• **WORK TASK**
When you reach the line containing "tax: 6% = 14.86 -> 6% = 19.75", start transcribing exactly and continue through the last line of the data, skipping every picture.

====================

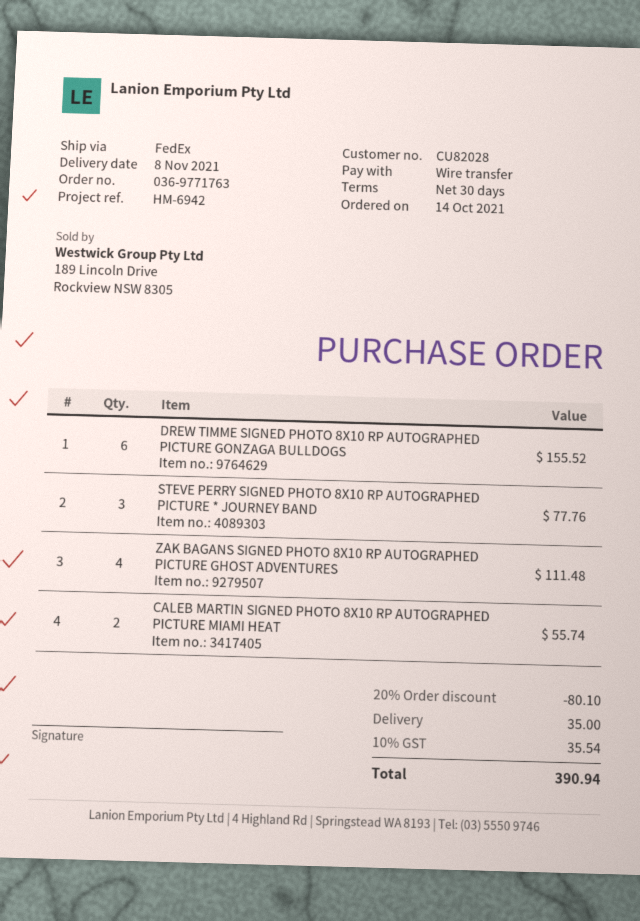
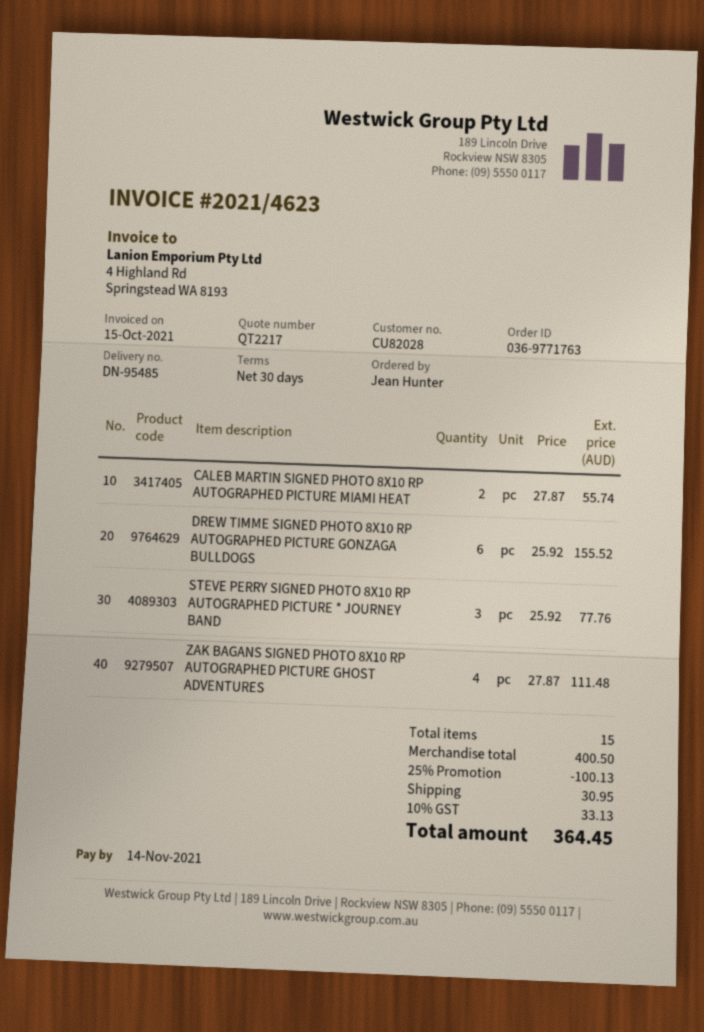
discount: 20% = 80.10 -> 25% = 100.13
shipping: 35.00 -> 30.95
tax: 10% = 35.54 -> 10% = 33.13
total: 390.94 -> 364.45

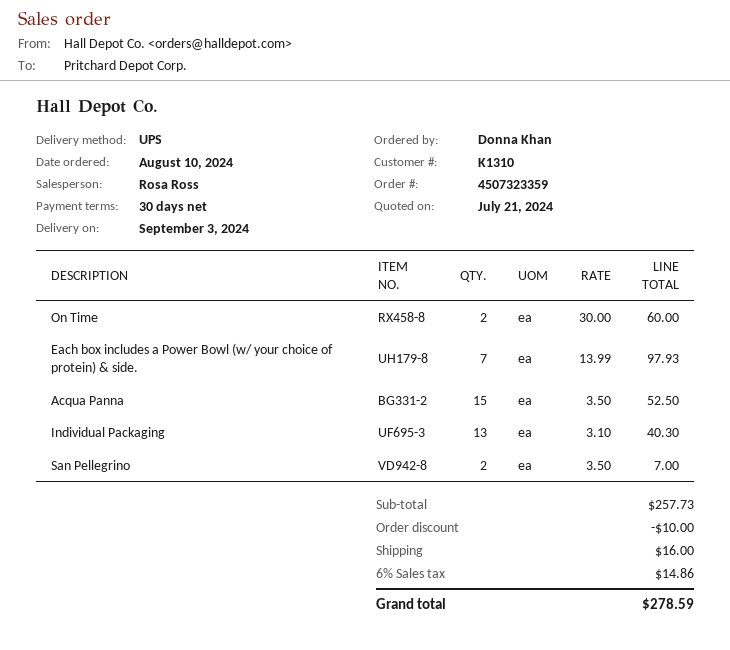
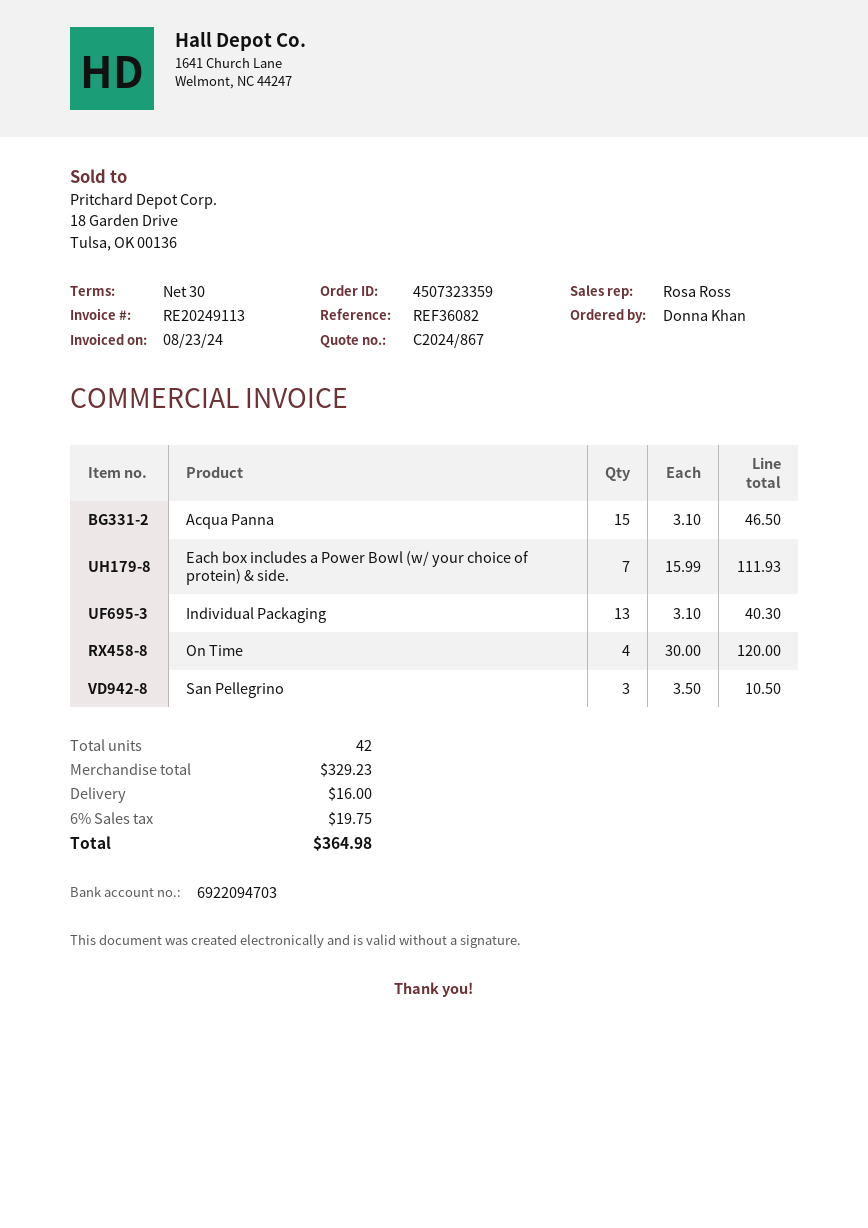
On Time: 2 x 30.00 = 60.00 -> 4 x 30.00 = 120.00
Each box includes a Power Bowl (w/ your choice of protein) & side.: 7 x 13.99 = 97.93 -> 7 x 15.99 = 111.93
Acqua Panna: 15 x 3.50 = 52.50 -> 15 x 3.10 = 46.50
San Pellegrino: 2 x 3.50 = 7.00 -> 3 x 3.50 = 10.50
subtotal: 257.73 -> 329.23
discount: 10.00 -> none
tax: 6% = 14.86 -> 6% = 19.75
total: 278.59 -> 364.98

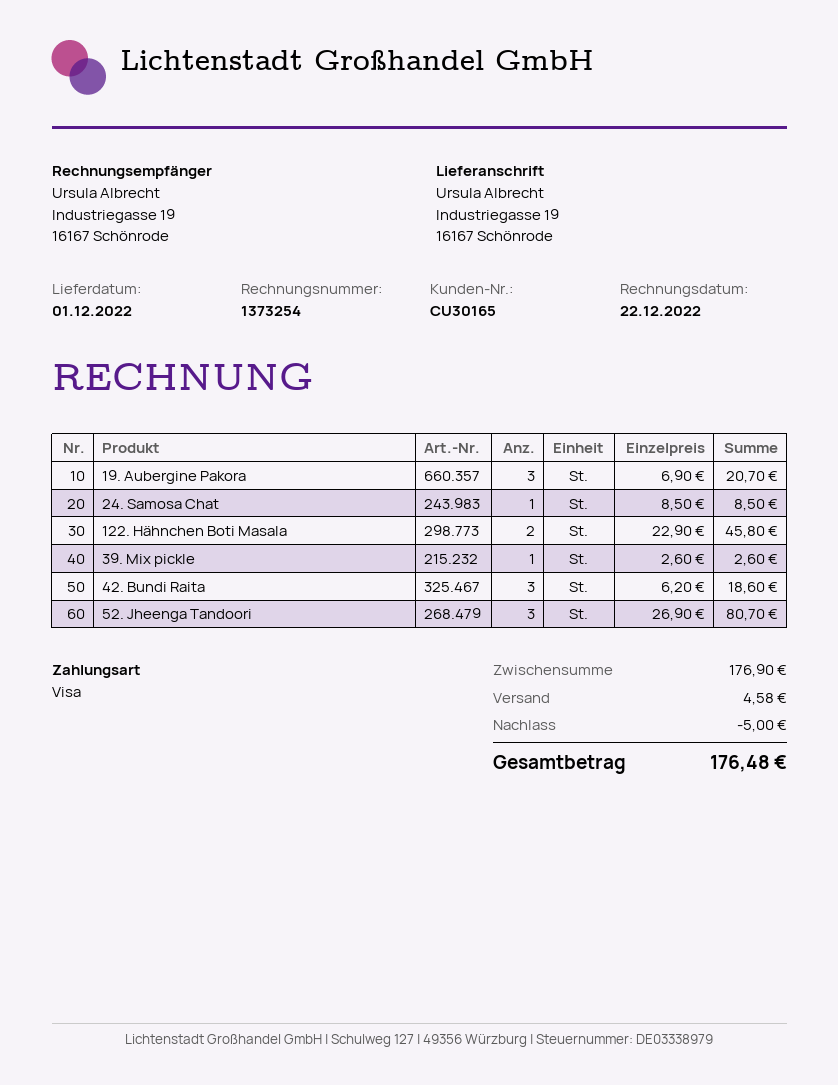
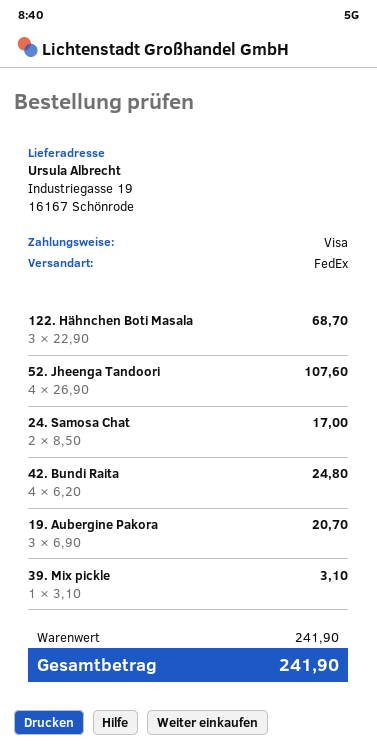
24. Samosa Chat: 1 x 8.50 = 8.50 -> 2 x 8.50 = 17.00
122. Hähnchen Boti Masala: 2 x 22.90 = 45.80 -> 3 x 22.90 = 68.70
39. Mix pickle: 1 x 2.60 = 2.60 -> 1 x 3.10 = 3.10
42. Bundi Raita: 3 x 6.20 = 18.60 -> 4 x 6.20 = 24.80
52. Jheenga Tandoori: 3 x 26.90 = 80.70 -> 4 x 26.90 = 107.60
subtotal: 176.90 -> 241.90
discount: 5.00 -> none
shipping: 4.58 -> none
total: 176.48 -> 241.90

====================

• **EXERCISE OUTPUT**
tax: 6% = 14.86 -> 6% = 19.75
total: 278.59 -> 364.98

24. Samosa Chat: 1 x 8.50 = 8.50 -> 2 x 8.50 = 17.00
122. Hähnchen Boti Masala: 2 x 22.90 = 45.80 -> 3 x 22.90 = 68.70
39. Mix pickle: 1 x 2.60 = 2.60 -> 1 x 3.10 = 3.10
42. Bundi Raita: 3 x 6.20 = 18.60 -> 4 x 6.20 = 24.80
52. Jheenga Tandoori: 3 x 26.90 = 80.70 -> 4 x 26.90 = 107.60
subtotal: 176.90 -> 241.90
discount: 5.00 -> none
shipping: 4.58 -> none
total: 176.48 -> 241.90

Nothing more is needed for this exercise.